* * *
С
обытия вчерашнего дня застряли у него в памяти, словно воспалившаяся заноза: пытаешься не касаться ее, но не думать о ней не можешь. Пока такси увозило его от Церкви Аккӱтликса к зданию Совета, перед глазами Лукаса стояло лицо Аш~шада. Нет, это было хуже занозы, куда назойливее, чем любой недуг тела! Обжигало сильнее, чем вчерашние ожоги на руках.

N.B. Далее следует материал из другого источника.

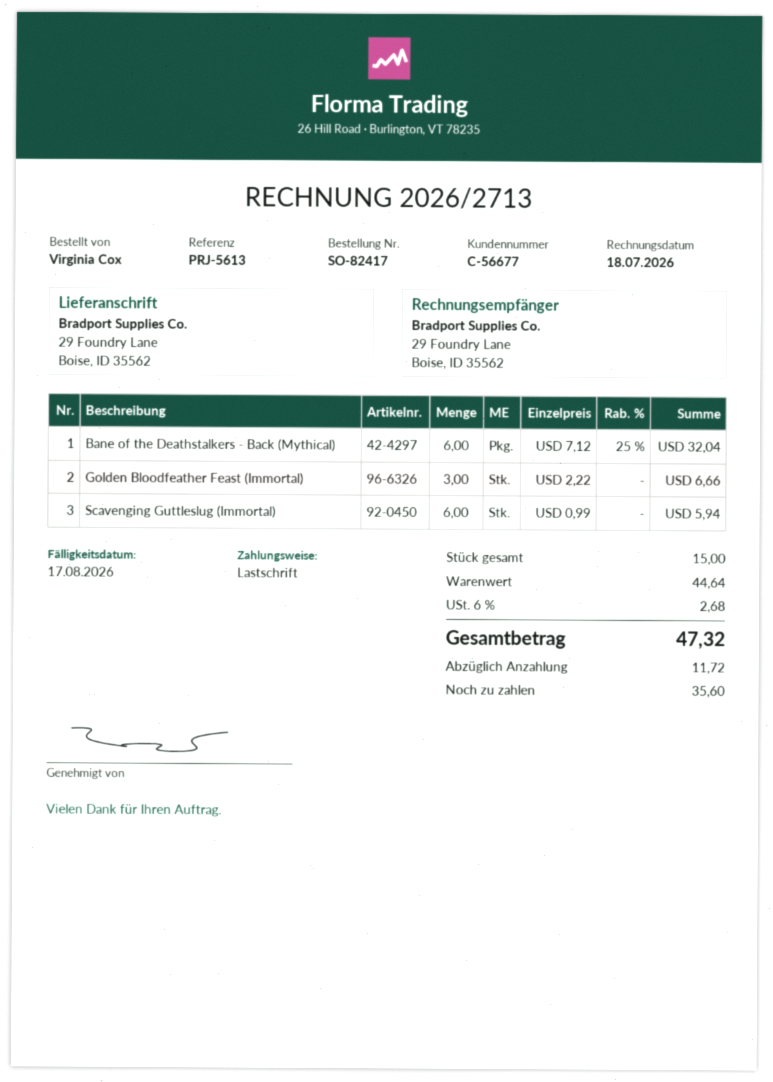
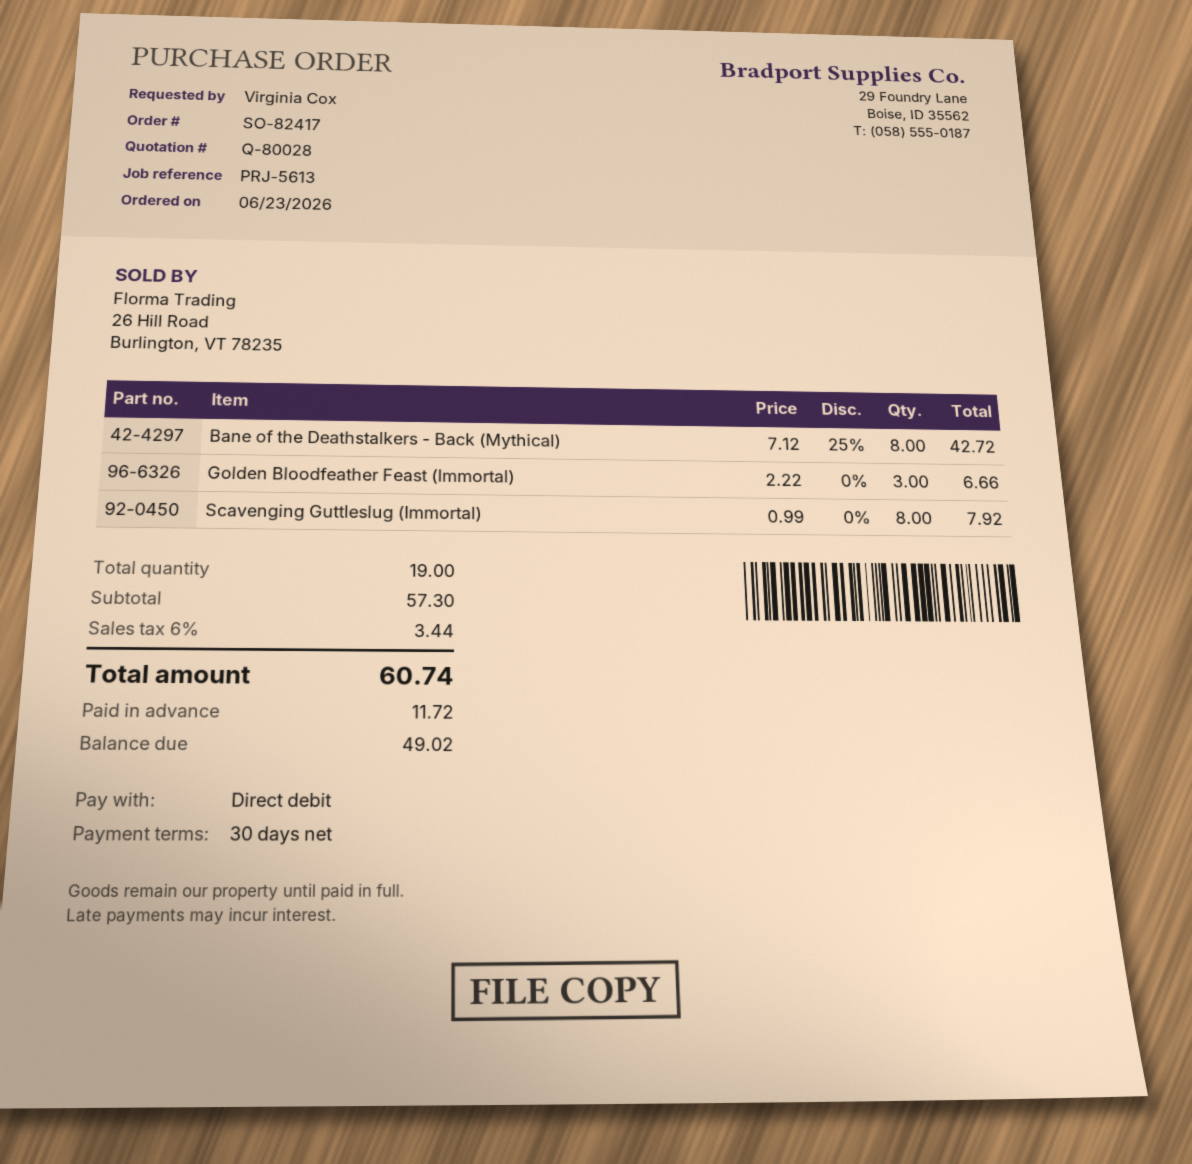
Bane of the Deathstalkers - Back (Mythical): 6 x 7.12 - 25% = 32.04 -> 8 x 7.12 - 25% = 42.72
Scavenging Guttleslug (Immortal): 6 x 0.99 = 5.94 -> 8 x 0.99 = 7.92
total quantity: 15 -> 19
subtotal: 44.64 -> 57.30
tax: 6% = 2.68 -> 6% = 3.44
total: 47.32 -> 60.74
balance: 35.60 -> 49.02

Язвительная улыбка Аш~шада.
«Ты предложил мне самого себя, Лукас. Я, однако, все еще не до конца уверен, достаточно ли велика твоя ценность. Проведу небольшое исследование. Затем решу, стоишь ли ты моих усилий».
Лукас поджал губы. «Как я вообще позволил так с собой разговаривать? – с удивлением думал он. – Почему я не послал его к черту?! В тот же миг! Своевременно?!» Рё Аккӱтликс, а эти фразочки по дороге к Софии! «Я не пишу сценарии». Фомальхиванин сказал это ровно тем тоном, каким говорят великие деятели искусства о коммерческих заказах и великие женщины об уборке – а большие начальники в фильмах про мафию о наемных убийцах.
«Нет, Лукас, мелкими делами я не занимаюсь.
Для этого у меня есть ты».
Вчера ночью изнуренное тело Лукаса завалилось на кровать и не оставило времени на самокопания. Зато теперь он мог досыта насладиться поражением. Ему было тошно от того, как его гордость отступила в сторону после встречи с фомальхиванином. Действительно тошно, когда он припомнил весь вчерашний день – визит к Йеегонеи, который был уж слишком щедрым, события под скоростной дорогой, где Лукас рисковал своей жизнью, переговоры с медиантами, в которых он рисковал всем остальным. А затем, вечером… София, глядящая на него словно на привидение.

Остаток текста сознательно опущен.